# 1. Binary Classifier

In [2]:
import numpy as np
import sklearn 
from sklearn.linear_model import SGDClassifier 

### 1a. SGD Classifier
Apply the SGD Classifier - this is capable of handling very large data sets efficiently becuase SGD deals with training instances independently one at a time

In [None]:
# Split into training and test sets
X_train, X_test, y_train, y_test = X[:60000], X[60000:], y[:60000], y[60000:]

# Turn into a binary classification problem - either y=5 or y!=5
y_train_5 = (y_train == 5)
y_test_5 = (y_test == 5)

# Run SGD (Stochastic Gradient Descent) Classifier 
sgd_clf = SGDClassifier(max_iter=1000, tol=1e-3, random_state=42)
sgd_clf.fit(X_train, y_train_5)

# Prediction
sgd_clf.predict([some_digit])

### 1b. Performance Measures

In [None]:
# Implement Stratified Cross-Validation and print the cross validaiton score

from sklearn.model_selection import StratifiedKFold
from sklearn.base import clone

skfolds = StratifiedKFold(n_splits=3, shuffle=True, random_state=42)

for train_index, test_index in skfolds.split(X_train, y_train_5):
    clone_clf = clone(sgd_clf)
    X_train_folds = X_train[train_index]
    y_train_folds = y_train_5[train_index]
    X_test_fold = X_train[test_index]
    y_test_fold = y_train_5[test_index]

    clone_clf.fit(X_train_folds, y_train_folds)
    y_pred = clone_clf.predict(X_test_fold)
    n_correct = sum(y_pred == y_test_fold)
    print(n_correct / len(y_pred))

In [None]:
# Use sklearn to obtain cross validation score 
# This will output an accuracy score for each fold (in this case 3)
from sklearn.model_selection import cross_val_score
cross_val_score(sgd_clf, X_train, y_train_5, cv=3, scoring="accuracy")

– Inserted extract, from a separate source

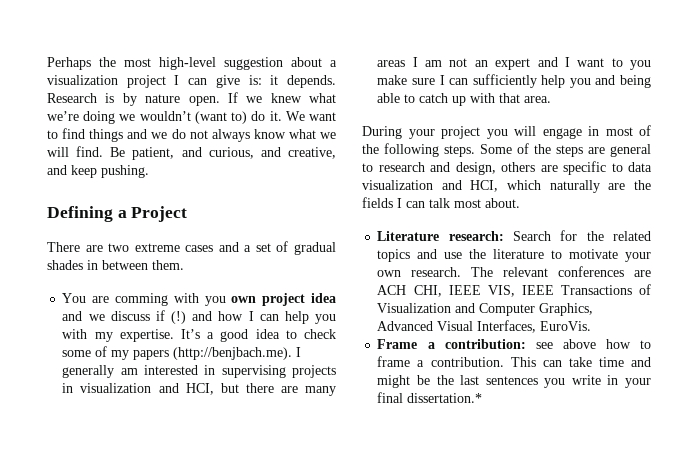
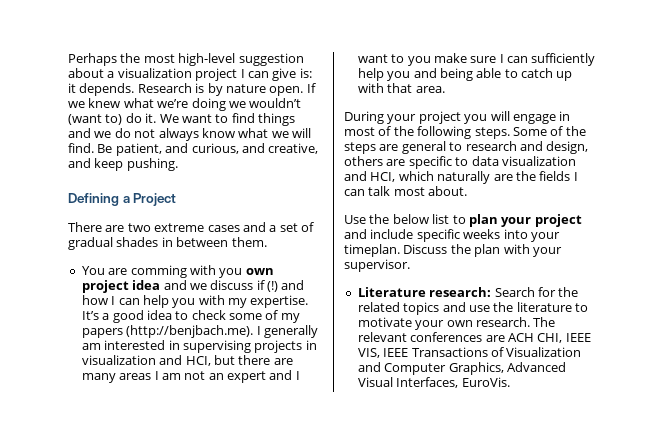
(520, 203) none -> [344,214,582,227] [344,229,560,242] [344,244,562,257] [344,259,410,272] // Use the below list to plan your project and include specific weeks into your timeplan. Discuss the plan with your supervisor.
[377,339,651,349] [377,356,651,367] [377,375,651,388] [377,392,483,403] // Frame a contribution: see above how to frame a contribution. This can take time and might be the last sentences you write in your final dissertation.* -> (510, 382) none

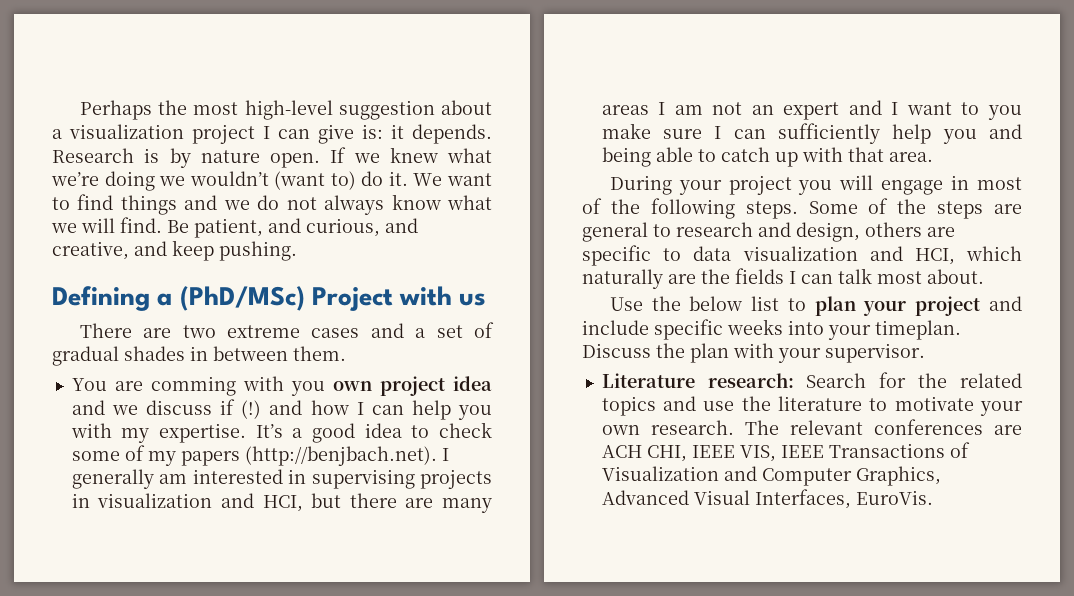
(130, 199) none -> [179,286,305,311] (PhD/MSc)
(177, 199) none -> [399,286,487,306] with us
[126,325,254,338] (http://benjbach.me). -> [244,446,437,466] (http://benjbach.net).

### 1c. Compare Against a Base Estimator
This will compare against a base estimator (dumb classifier) that classifies every single image to be not "5"

In [None]:
from sklearn.base import BaseEstimator

# Create the dumb classifier
class Never5Classifier(BaseEstimator):
    def fit(self, X, y=None):
        pass
    def predict(self, X):
        return np.zeros((len(X), 1), dtype=bool)
    
# Test results of classifier
never_5_clf = Never5Classifier()
cross_val_score(never_5_clf, X_train, y_train_5, cv=3, scoring="accuracy")

Note: accuracy is not the preferred performance measure for classifiers when dealing with skewed datasets

### 1d. Confusion Matrix
Confusion Matrix is a much better way to evaluate classifier performance. The `cross_val_predict()` function will perform K-fold cross-validation, but returns the predictions made on each test fold

In [None]:
# First lets create a set of predictions that we can use to compare against the actual training data
from sklearn.model_selection import cross_val_predict
y_train_pred = cross_val_predict(sgd_clf, X_train, y_train_5, cv=3)

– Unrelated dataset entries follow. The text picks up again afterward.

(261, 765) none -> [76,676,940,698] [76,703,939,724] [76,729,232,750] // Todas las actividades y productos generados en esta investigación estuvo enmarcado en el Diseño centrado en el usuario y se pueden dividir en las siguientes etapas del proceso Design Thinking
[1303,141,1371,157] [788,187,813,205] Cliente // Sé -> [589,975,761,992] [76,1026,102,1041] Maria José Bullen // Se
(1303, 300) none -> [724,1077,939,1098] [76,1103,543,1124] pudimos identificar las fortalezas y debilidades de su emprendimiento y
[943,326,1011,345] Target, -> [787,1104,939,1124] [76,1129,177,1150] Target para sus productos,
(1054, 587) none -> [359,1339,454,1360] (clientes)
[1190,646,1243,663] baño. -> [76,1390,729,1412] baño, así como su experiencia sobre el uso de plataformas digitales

# Create Confusion Matrix by comparing actual to predicted data
from sklearn.metrics import confusion_matrix
confusion_matrix(y_train_5, y_train_pred) #y_train_5 is a vector of actual y values 

* Each Row = actual class
* Each Column = predicted class
* Top Left = true negatives ; Top Right = false positives
* Bottom Left = false negatives ; Bottom Right = true positives
* Precision = TP / TP+FP -- accuracy of positive predictions
* Recall or Sensitivity or True Positive Rate = TP / TP + FN -- ratio of positive instances that are correctly detected by classifier  

In [None]:
# Calculate Precision and Recall with sklearn 
from sklearn.metrics import precision_score, recall_score
precision_score(y_train_5, y_train_pred)
recall_score(y_train_5, y_train_pred)

* F1 Score combines precision and recall into a single metric if you need to compare two classifiers. F1 score is the harmonic mean of precision and recall. Harmonic mean gives much more weight to low values. Classifiers will therefore only get a high F1 score if both recall and precision are hgh 
* Formula: F1 = 2 $\cdot$ $\frac{precision \times recall}{precision + recall}$

In [None]:
# Calculate F1 Score
from sklearn.metrics import f1_score
f1_score(y_train_5, y_train_pred)

### 1e. Precision/Recall Tradeoff
The code below can be used to visualize this tradeoff and select a threshold to use in your classifier

In [None]:
# Returns the decision scores for every data point
y_scores = cross_val_predict(sgd_clf, X_train, y_train_5, cv=3,
                             method="decision_function")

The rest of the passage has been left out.